The exhibition at Han Art is the commercial part of a two-pronged effort to enhance Plotek’s reputation. Ben Portis, who wrote an essay in the exhibition catalogue, is curating a show of Plotek’s figurative work from the past 20 years that opens Dec. 6 at the MacLaren Art Centre in Barrie, Ont.
Plotek was a protégé of Yves Gaucher but didn’t fit into the Automatiste “narrative” as a young painter, Portis said.
Plotek wasn’t interested in purity, as Molinari and others of the time were, Portis said. His architectural forms refer to history, and his colours are simplified and emotional, Portis added.
Plotek never relinquished the abstract sensibilities from which his practice originated, so these qualities remain evident in his figurative work, Portis said. The Instrument of a Place: Paintings by Leopold Plotek continues until Oct. 20 at Han Art, 4209 Ste. Catherine St. W. For more details, visit www.hanartgallery.com. Do orangutans dislike sculpture or did they just feel threatened by Trevor Gould’s installation in their cage at the Toronto Zoo?
Gould’s video of his intervention in the lives of caged primates, part of an exhibition at VOX, shows orangutans reacting with caution to several humanoid sculptures placed in their cage. The young ones approach the sculptures, but the elders pull them away.

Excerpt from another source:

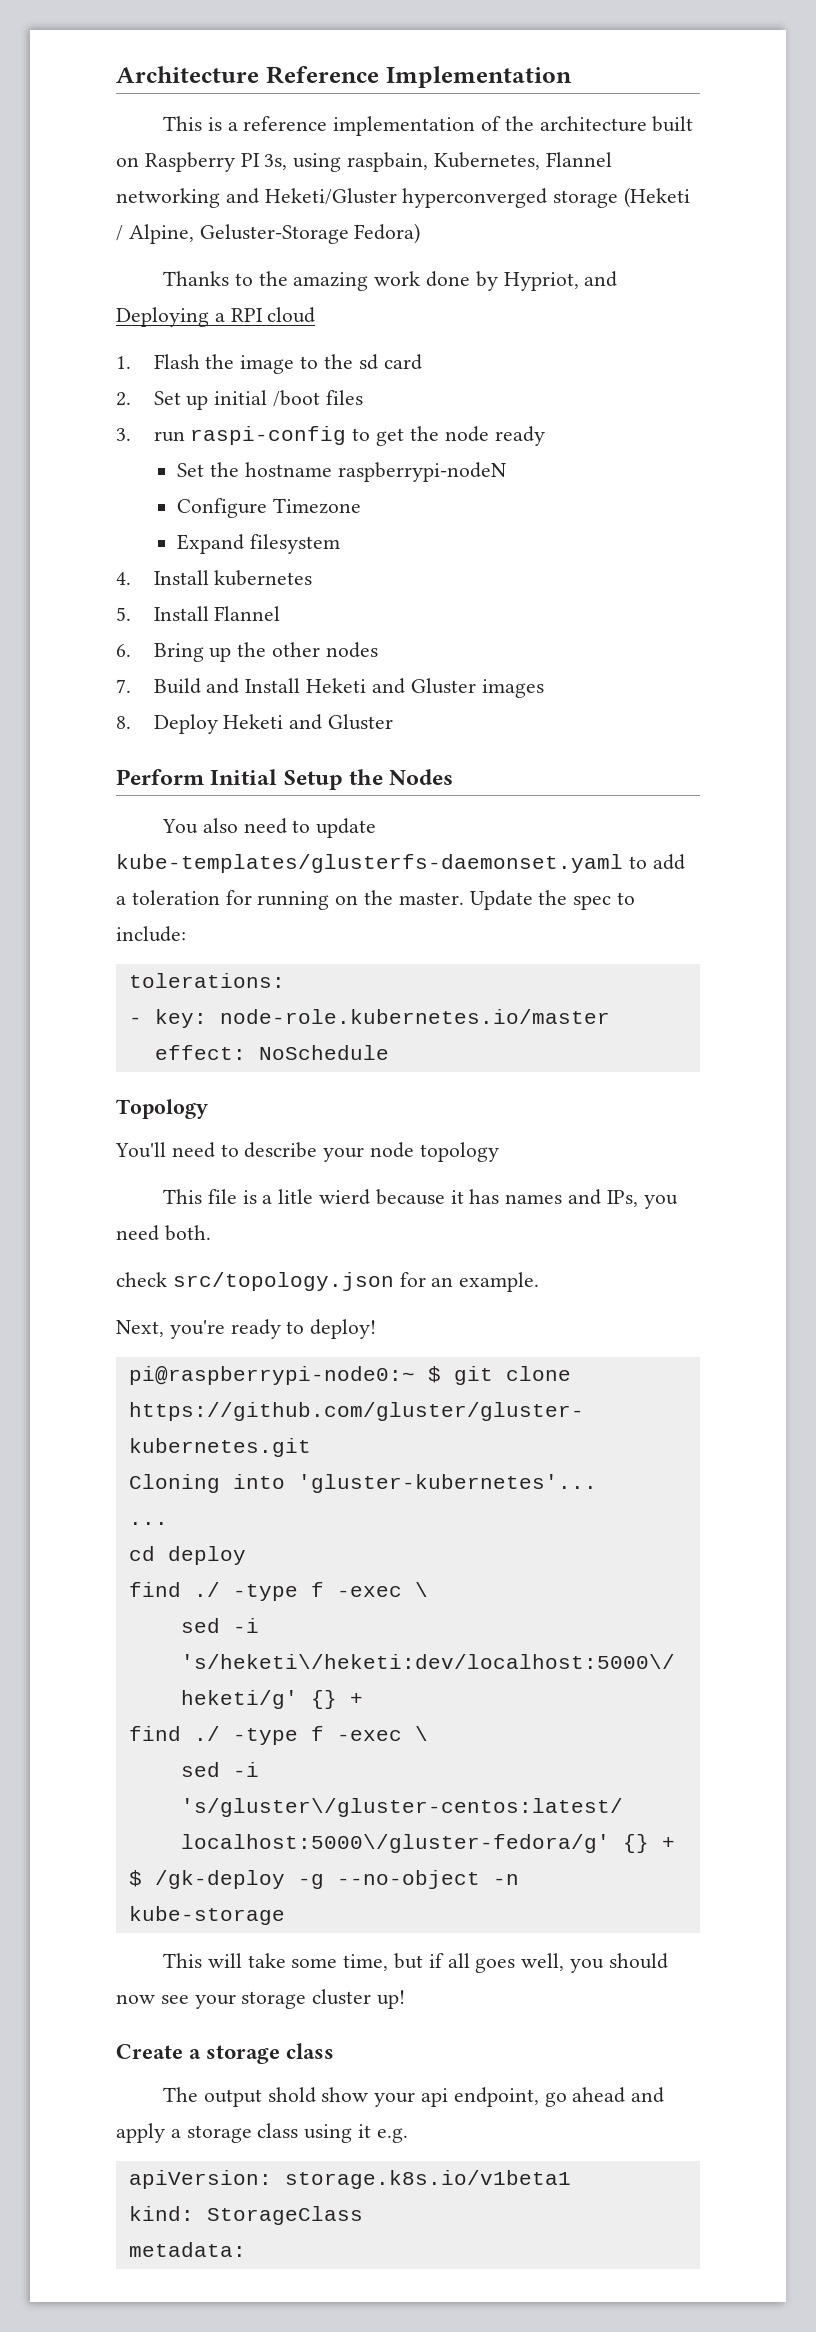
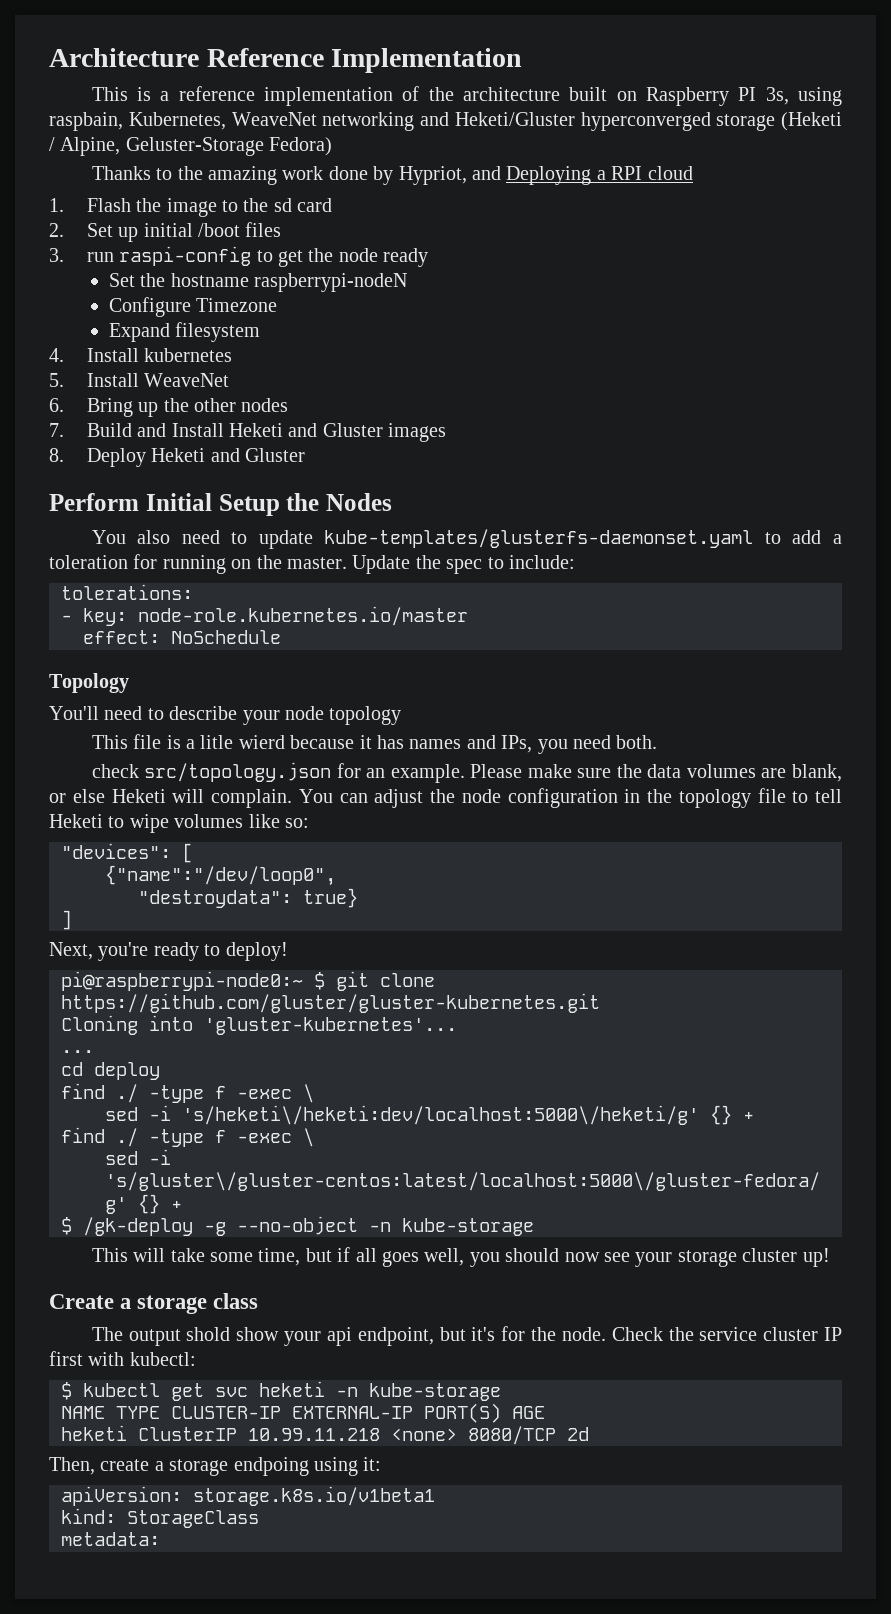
[545,152,612,167] Flannel -> [231,112,317,126] WeaveNet
[214,606,281,621] Flannel -> [144,373,230,387] WeaveNet
(540, 1282) none -> [470,764,843,782] [49,788,842,808] [49,814,309,833] [61,843,193,863] [105,865,336,886] [138,888,358,908] [61,910,72,930] Please make sure the data volumes are blank, or else Heketi will complain. You can adjust the node configuration in the topology file to tell Heketi to wipe volumes like so: // "devices": [ // {"name":"/dev/loop0", // "destroydata": true} // ]
[544,2087,665,2107] [116,2123,408,2143] go ahead and apply a storage class using it e.g. -> [439,1326,843,1341] [49,1351,196,1366] [61,1381,501,1401] [61,1403,545,1423] [61,1425,589,1445] [49,1457,382,1476] but it's for the node. Check the service cluster IP first with kubectl: // $ kubectl get svc heketi -n kube-storage // NAME TYPE CLUSTER-IP EXTERNAL-IP PORT(S) AGE // heketi ClusterIP 10.99.11.218 <none> 8080/TCP 2d // Then, create a storage endpoing using it:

After hours of watchfulness, the orangutans attack the sculptures, knocking them over and breaking them.
Gould said during a tour of the gallery that he didn’t know how the orangutans would react to the sculptures, but animal behaviourists probably could have guessed.

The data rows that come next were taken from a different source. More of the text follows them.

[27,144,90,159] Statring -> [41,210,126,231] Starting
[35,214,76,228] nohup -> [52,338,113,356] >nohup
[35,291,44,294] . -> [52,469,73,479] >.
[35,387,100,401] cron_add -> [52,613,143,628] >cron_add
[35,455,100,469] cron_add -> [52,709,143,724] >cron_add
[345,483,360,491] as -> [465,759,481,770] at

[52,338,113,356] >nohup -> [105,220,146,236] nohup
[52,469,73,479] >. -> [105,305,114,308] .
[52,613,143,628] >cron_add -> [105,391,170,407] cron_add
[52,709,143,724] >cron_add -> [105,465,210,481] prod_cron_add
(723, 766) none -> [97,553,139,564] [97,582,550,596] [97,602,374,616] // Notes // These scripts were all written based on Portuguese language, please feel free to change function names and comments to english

Trevor Gould: Philosophy’s Self Image continues until Oct. 13 at VOX, Centre de l’image contemporaine, 2 Ste. Catherine St. E. Visit www.centrevox.ca. The Musée d’art contemporain opened exhibitions of the work of Pierre Dorion and Janet Biggs on Thursday.
Dorion, a Quebec artist known for his spare use of visual elements, is showing 70 paintings produced since the mid-1990s.

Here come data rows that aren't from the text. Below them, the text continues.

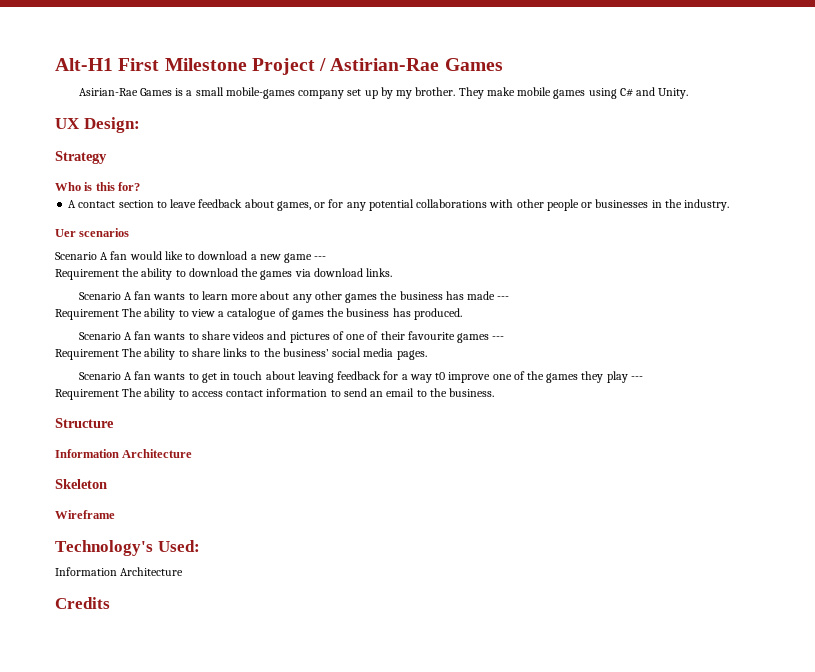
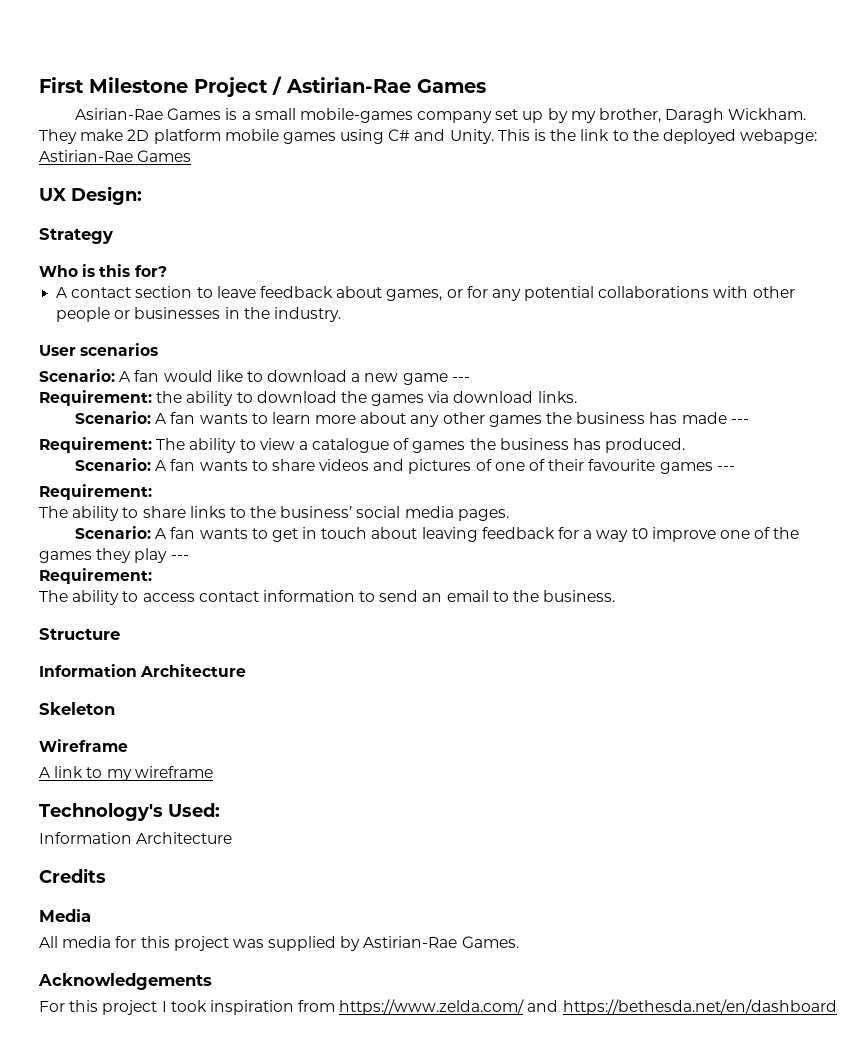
[55,58,113,71] Alt-H1 -> (39, 85) none
[415,87,515,99] brother. They make -> [598,108,807,123] [39,129,221,144] brother, Daragh Wickham. They make 2D platform
(689, 93) none -> [497,129,818,144] [39,150,192,162] This is the link to the deployed webapge: Astirian-Rae Games
[55,229,76,237] Uer -> [39,345,76,356] User
[55,252,97,260] Scenario -> [39,369,115,382] Scenario:
[55,269,119,280] Requirement -> [39,390,152,406] Requirement:
[78,292,121,300] Scenario -> [74,411,151,424] Scenario:
[55,309,119,320] Requirement -> [39,437,152,453] Requirement:
[78,332,121,340] Scenario -> [74,458,151,471] Scenario:
[55,349,119,360] Requirement -> [39,484,152,500] Requirement: //
[78,372,121,380] Scenario -> [74,526,151,539] Scenario:
[55,389,119,400] Requirement -> [39,568,152,584] Requirement: //
(115, 514) none -> [39,766,213,781] // A link to my wireframe
(110, 603) none -> [39,909,91,922] [39,936,519,951] [38,973,212,990] [39,999,837,1015] // Media // All media for this project was supplied by Astirian-Rae Games. // Acknowledgements // For this project I took inspiration from https://www.zelda.com/ and https://bethesda.net/en/dashboard

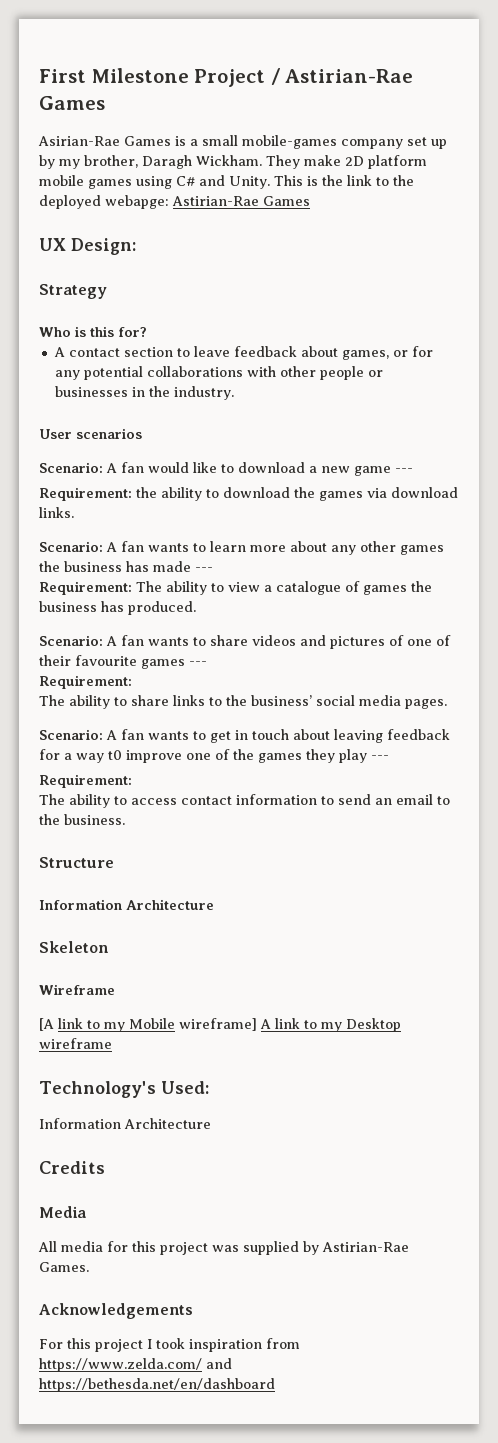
(128, 745) none -> [39,1018,257,1032] [A link to my Mobile wireframe]
(132, 775) none -> [346,1018,401,1032] Desktop

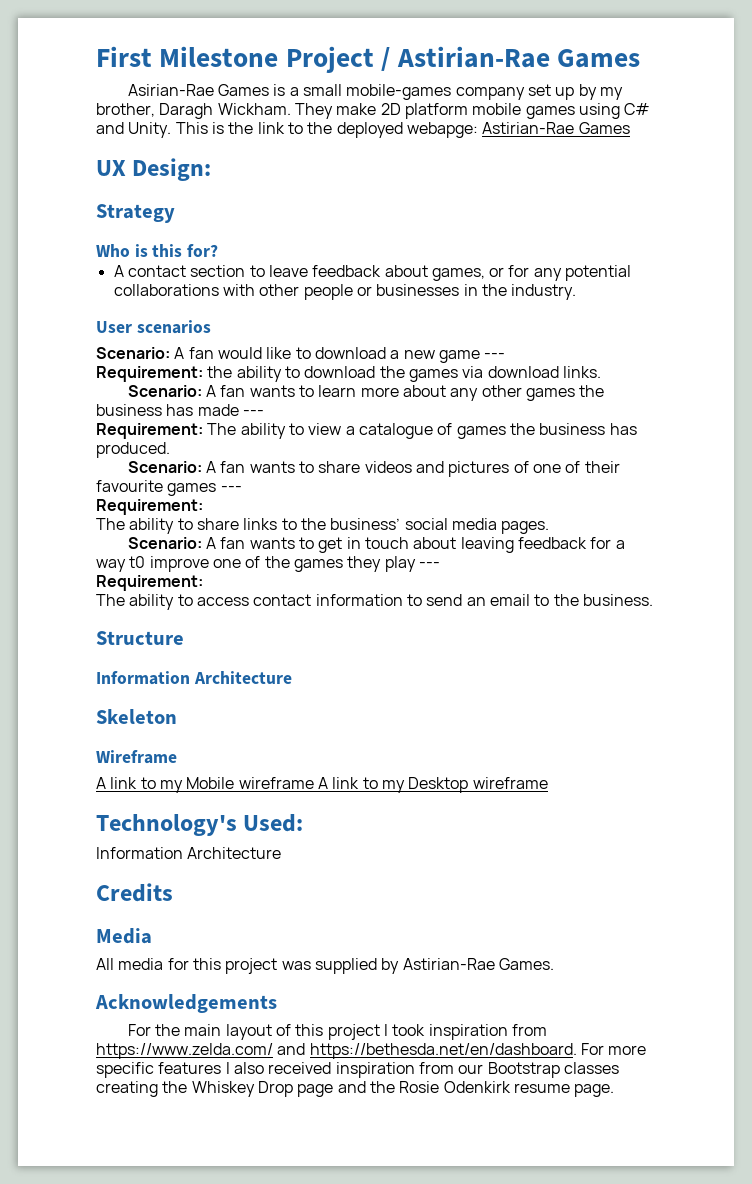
[39,1018,54,1031] [A -> [96,777,106,789] A
[179,1018,257,1031] wireframe] -> [238,777,314,789] wireframe
(63, 1344) none -> [155,1024,292,1040] the main layout of
[39,1378,275,1392] https://bethesda.net/en/dashboard -> [309,1043,647,1059] [96,1062,619,1078] [96,1081,615,1097] https://bethesda.net/en/dashboard. For more specific features I also received inspiration from our Bootstrap classes creating the Whiskey Drop page and the Rosie Odenkirk resume page.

Biggs is showing four videos as part of an event that links artists and institutions in Montreal and Brooklyn, where Biggs is based. Montreal’s Aude Moreau, who won the Prix Powerhouse (awarded by the artist-run centre La Centrale) in 2011, will also show a video.
In January, Biggs and Moreau will share an exhibition in Brooklyn.
Pierre Dorion and Janet Biggs continues to Jan. 6 at the Musée d’art contemporain, 185 Ste. Catherine St. W. For more information, visit www.macm.org. Correction: I wrote about Nicole Gingras taking over the reins of the Montreal Biennale from Claude Gosselin, who founded the biennale.
Gingras’s correct title is general and artistic director of what is called BNL MTL. She will work with Peggy Gale and Gregory Burke, who will curate the 2013 edition.
Gosselin has been general and artistic director of the Centre international d’art contemporain de Montréal (CIAC) since founding it in the mid-1980s. CIAC produced the Montreal biennales, but the two organizations are now legally separate and Gosselin will continue as CIAC director for his own projects.